*** Begin section ***

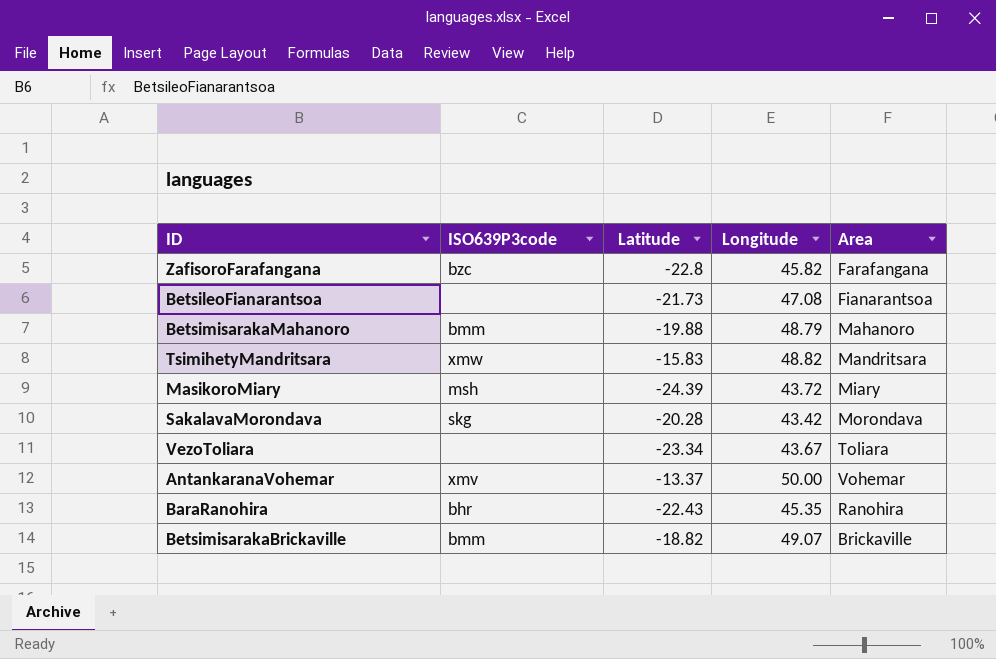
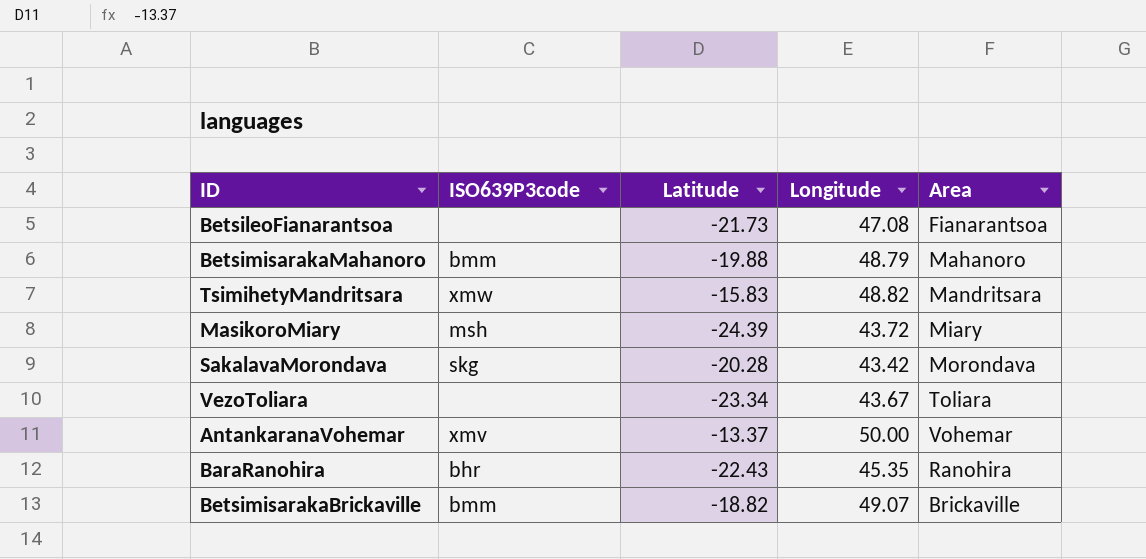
row ZafisoroFarafangana: bzc | -22.8 | 45.82 | Farafangana -> none

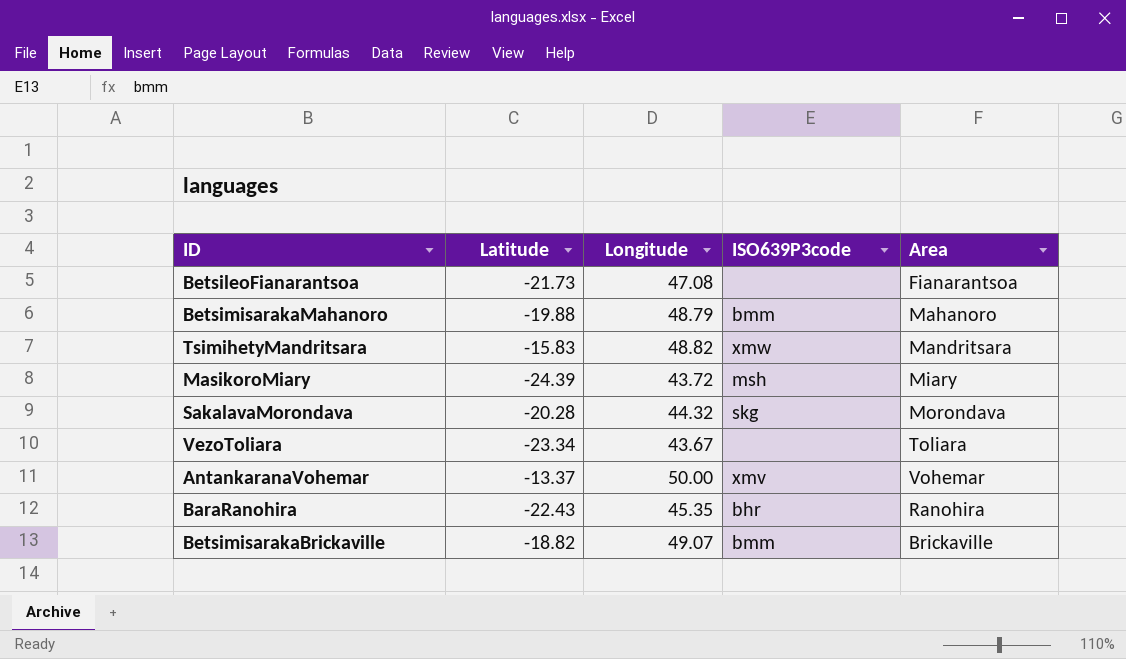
column ISO639P3code | position: 2 -> 4
SakalavaMorondava | Longitude: 43.42 -> 44.32

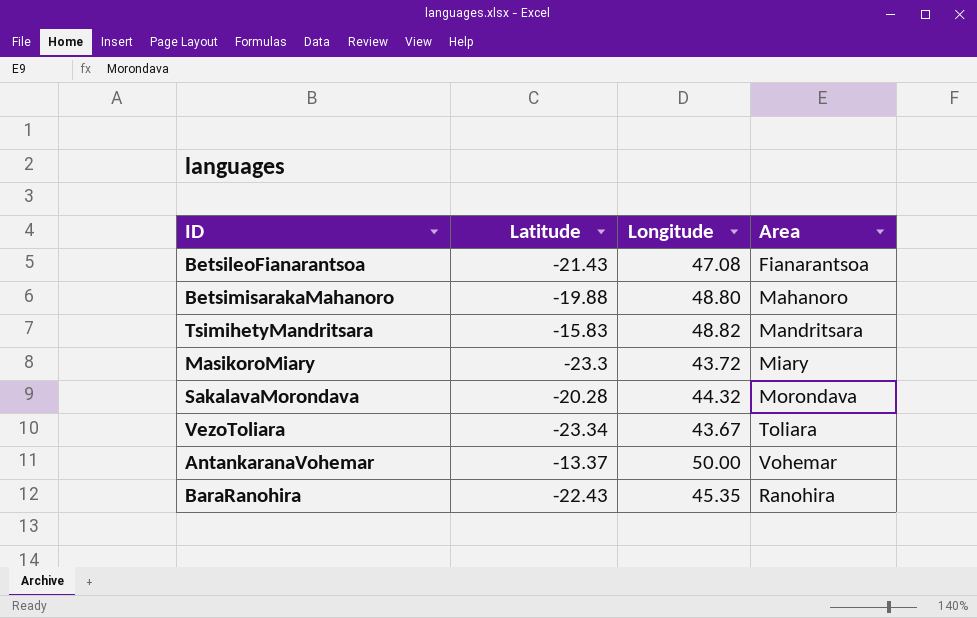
column ISO639P3code | position: 4 -> none
row BetsimisarakaBrickaville: -18.82 | 49.07 | bmm | Brickaville -> none
BetsileoFianarantsoa | Latitude: -21.73 -> -21.43
BetsimisarakaMahanoro | Longitude: 48.79 -> 48.80
MasikoroMiary | Latitude: -24.39 -> -23.3

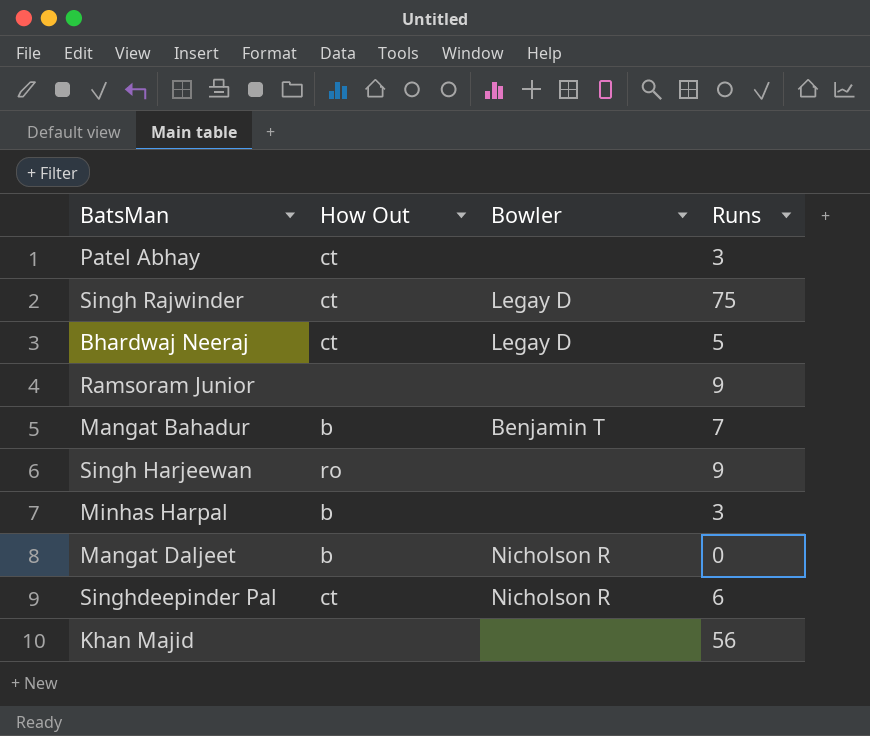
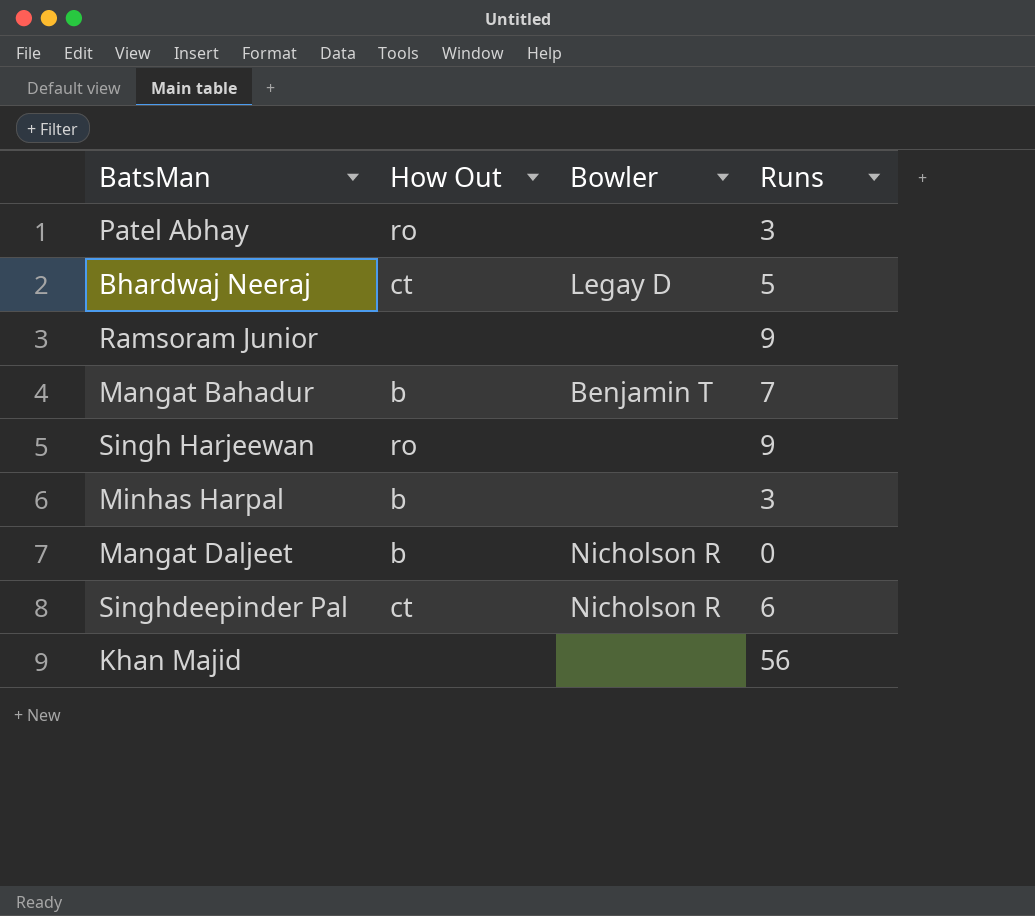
row Singh Rajwinder: ct | Legay D | 75 -> none
Patel Abhay | How Out: ct -> ro

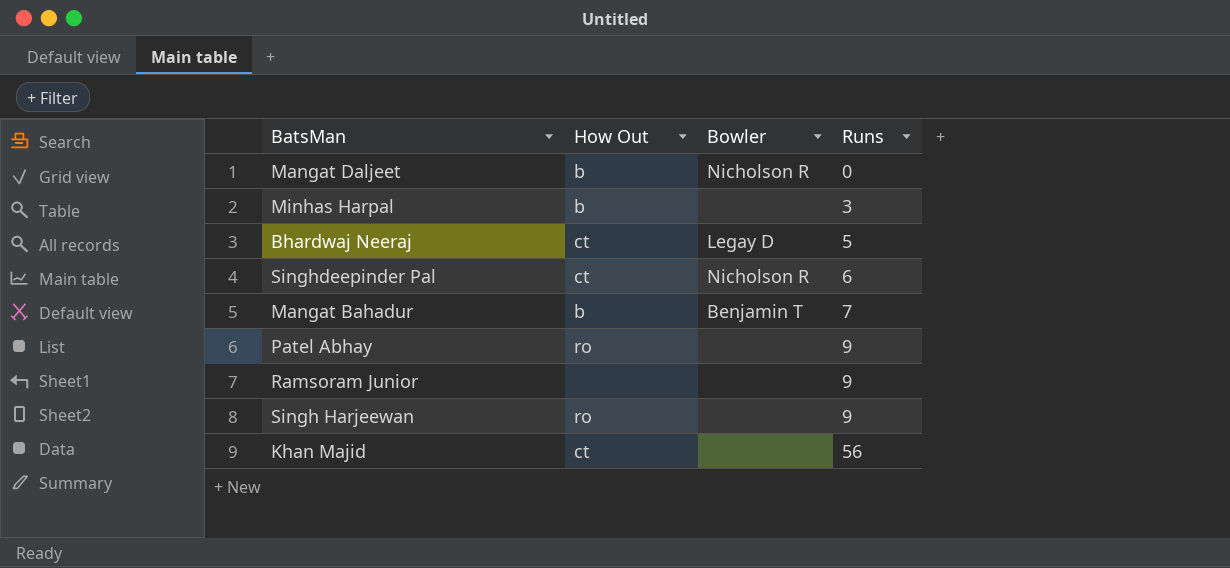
row order: none -> Runs ascending
Patel Abhay | Runs: 3 -> 9
Khan Majid | How Out: none -> ct

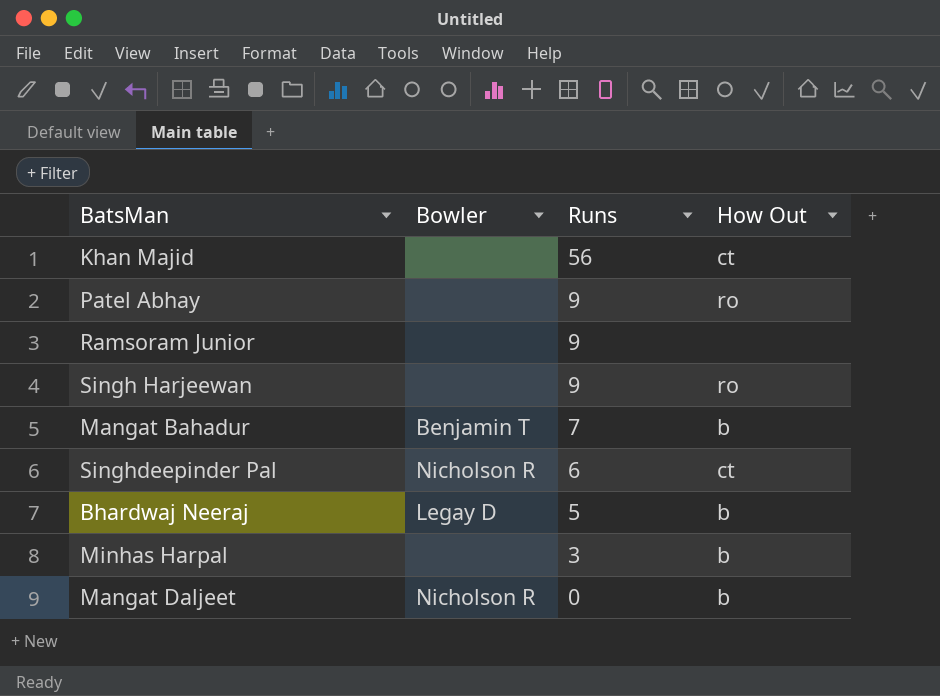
row order: Runs ascending -> Runs descending
column How Out | position: 2 -> 4
Bhardwaj Neeraj | How Out: ct -> b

*** End section ***

Could you repeat each line above exactly as written? Omit the pictures.

row ZafisoroFarafangana: bzc | -22.8 | 45.82 | Farafangana -> none

column ISO639P3code | position: 2 -> 4
SakalavaMorondava | Longitude: 43.42 -> 44.32

column ISO639P3code | position: 4 -> none
row BetsimisarakaBrickaville: -18.82 | 49.07 | bmm | Brickaville -> none
BetsileoFianarantsoa | Latitude: -21.73 -> -21.43
BetsimisarakaMahanoro | Longitude: 48.79 -> 48.80
MasikoroMiary | Latitude: -24.39 -> -23.3

row Singh Rajwinder: ct | Legay D | 75 -> none
Patel Abhay | How Out: ct -> ro

row order: none -> Runs ascending
Patel Abhay | Runs: 3 -> 9
Khan Majid | How Out: none -> ct

row order: Runs ascending -> Runs descending
column How Out | position: 2 -> 4
Bhardwaj Neeraj | How Out: ct -> b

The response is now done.